(Revision comparison data)
.....

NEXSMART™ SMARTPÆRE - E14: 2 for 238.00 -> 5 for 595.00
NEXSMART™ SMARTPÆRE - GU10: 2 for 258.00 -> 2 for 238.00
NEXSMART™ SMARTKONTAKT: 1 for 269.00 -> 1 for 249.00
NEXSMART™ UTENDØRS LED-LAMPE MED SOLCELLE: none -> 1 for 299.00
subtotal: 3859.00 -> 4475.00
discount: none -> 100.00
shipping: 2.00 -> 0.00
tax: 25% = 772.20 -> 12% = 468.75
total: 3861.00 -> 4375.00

.....

Problem description: If the word "NEXSMART" appears in a line above, copy that line.

Response:
NEXSMART™ SMARTPÆRE - E14: 2 for 238.00 -> 5 for 595.00
NEXSMART™ SMARTPÆRE - GU10: 2 for 258.00 -> 2 for 238.00
NEXSMART™ SMARTKONTAKT: 1 for 269.00 -> 1 for 249.00
NEXSMART™ UTENDØRS LED-LAMPE MED SOLCELLE: none -> 1 for 299.00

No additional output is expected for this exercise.